◆ Requirement: The response should be the records below, repeated exactly, with each picture left out.

◆ Before-and-after page screenshots:
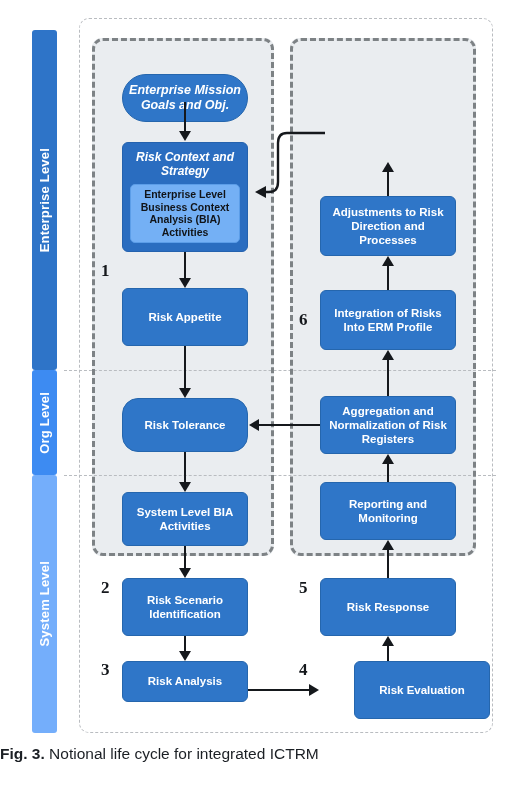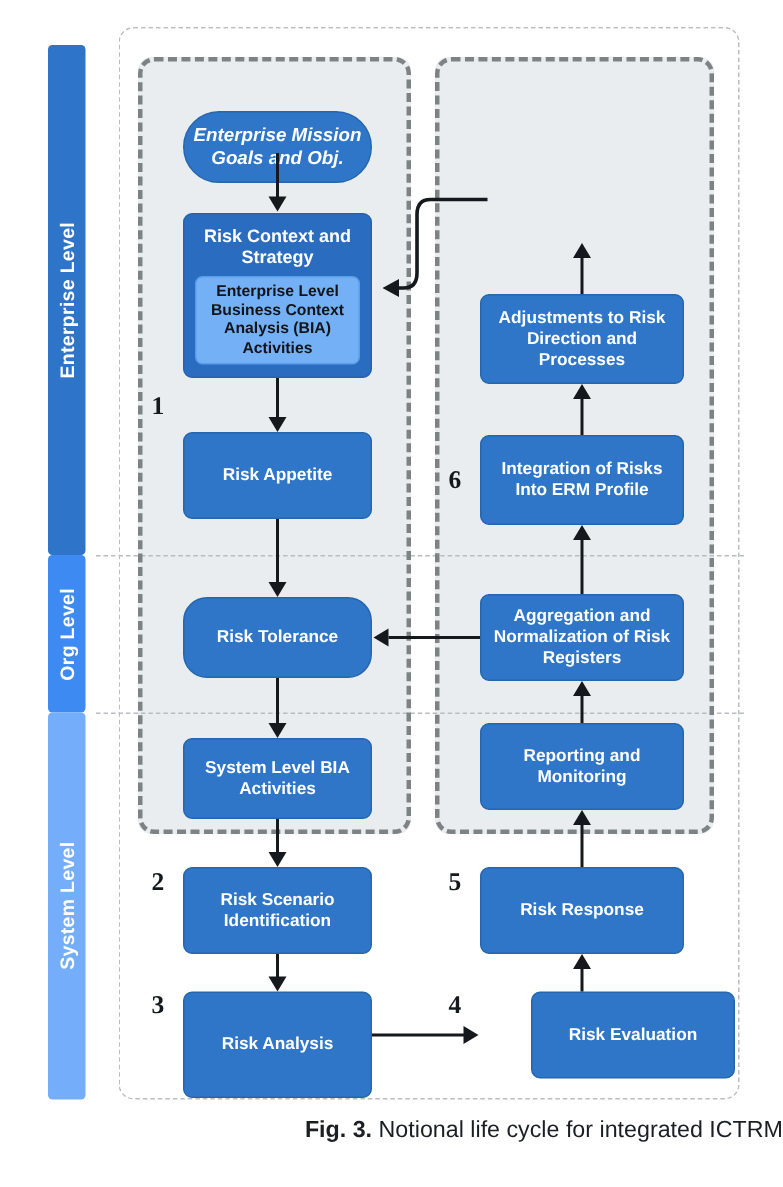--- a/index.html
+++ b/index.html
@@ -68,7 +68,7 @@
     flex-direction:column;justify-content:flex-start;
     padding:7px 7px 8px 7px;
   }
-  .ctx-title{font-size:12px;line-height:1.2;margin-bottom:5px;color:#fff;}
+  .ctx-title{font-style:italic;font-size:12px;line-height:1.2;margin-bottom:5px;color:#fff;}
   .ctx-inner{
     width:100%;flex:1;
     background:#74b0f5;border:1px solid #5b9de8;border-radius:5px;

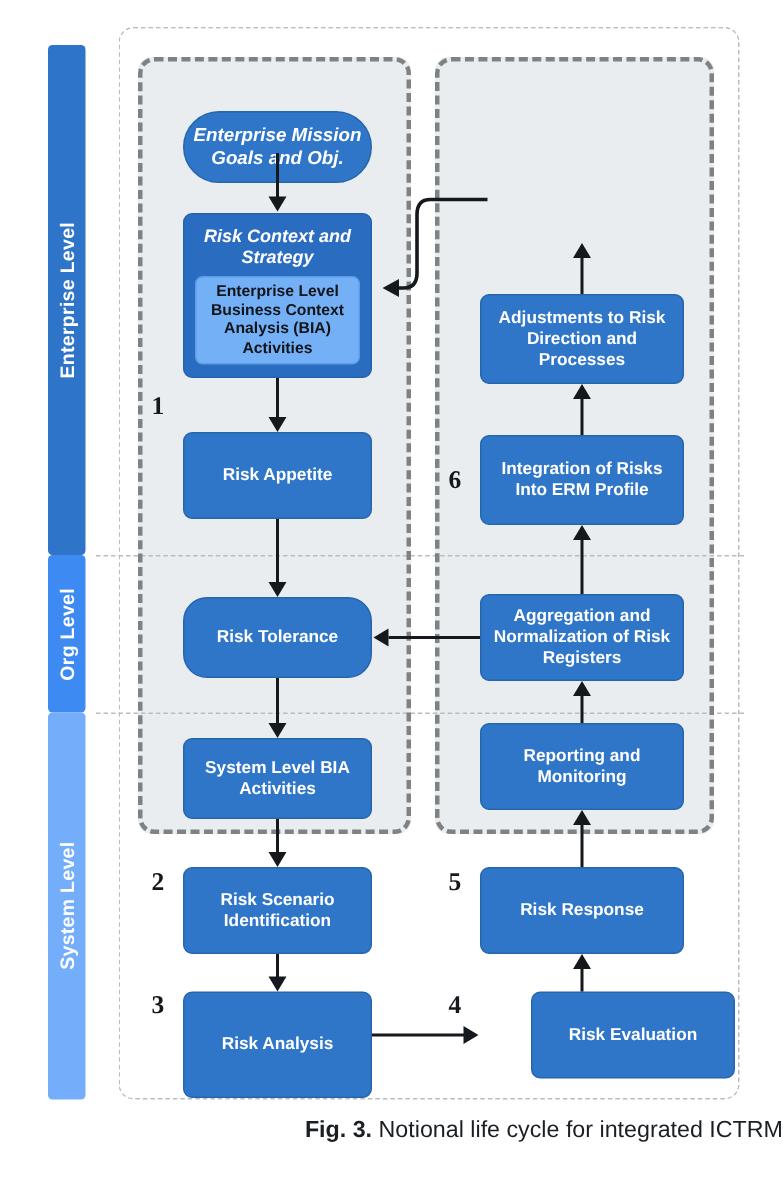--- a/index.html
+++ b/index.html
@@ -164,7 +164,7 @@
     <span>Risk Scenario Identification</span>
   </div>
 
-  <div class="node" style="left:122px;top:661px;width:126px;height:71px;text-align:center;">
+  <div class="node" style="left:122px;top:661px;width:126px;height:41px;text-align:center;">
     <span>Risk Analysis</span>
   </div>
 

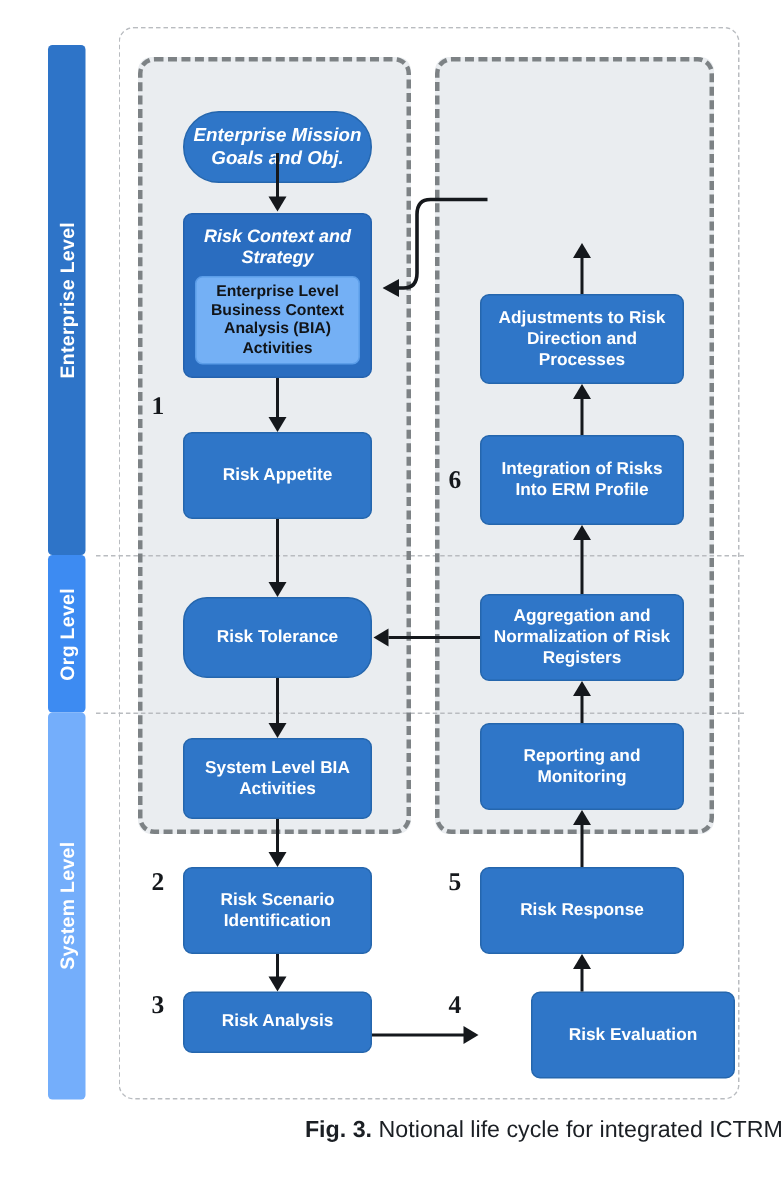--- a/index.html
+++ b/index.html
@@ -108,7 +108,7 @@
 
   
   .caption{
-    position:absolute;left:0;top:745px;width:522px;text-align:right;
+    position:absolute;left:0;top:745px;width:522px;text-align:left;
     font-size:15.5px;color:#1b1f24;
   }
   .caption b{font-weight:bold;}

◆ Solution:
--- a/index.html
+++ b/index.html
@@ -68,7 +68,7 @@
     flex-direction:column;justify-content:flex-start;
     padding:7px 7px 8px 7px;
   }
-  .ctx-title{font-size:12px;line-height:1.2;margin-bottom:5px;color:#fff;}
+  .ctx-title{font-style:italic;font-size:12px;line-height:1.2;margin-bottom:5px;color:#fff;}
   .ctx-inner{
     width:100%;flex:1;
     background:#74b0f5;border:1px solid #5b9de8;border-radius:5px;

--- a/index.html
+++ b/index.html
@@ -164,7 +164,7 @@
     <span>Risk Scenario Identification</span>
   </div>
 
-  <div class="node" style="left:122px;top:661px;width:126px;height:71px;text-align:center;">
+  <div class="node" style="left:122px;top:661px;width:126px;height:41px;text-align:center;">
     <span>Risk Analysis</span>
   </div>
 

--- a/index.html
+++ b/index.html
@@ -108,7 +108,7 @@
 
   
   .caption{
-    position:absolute;left:0;top:745px;width:522px;text-align:right;
+    position:absolute;left:0;top:745px;width:522px;text-align:left;
     font-size:15.5px;color:#1b1f24;
   }
   .caption b{font-weight:bold;}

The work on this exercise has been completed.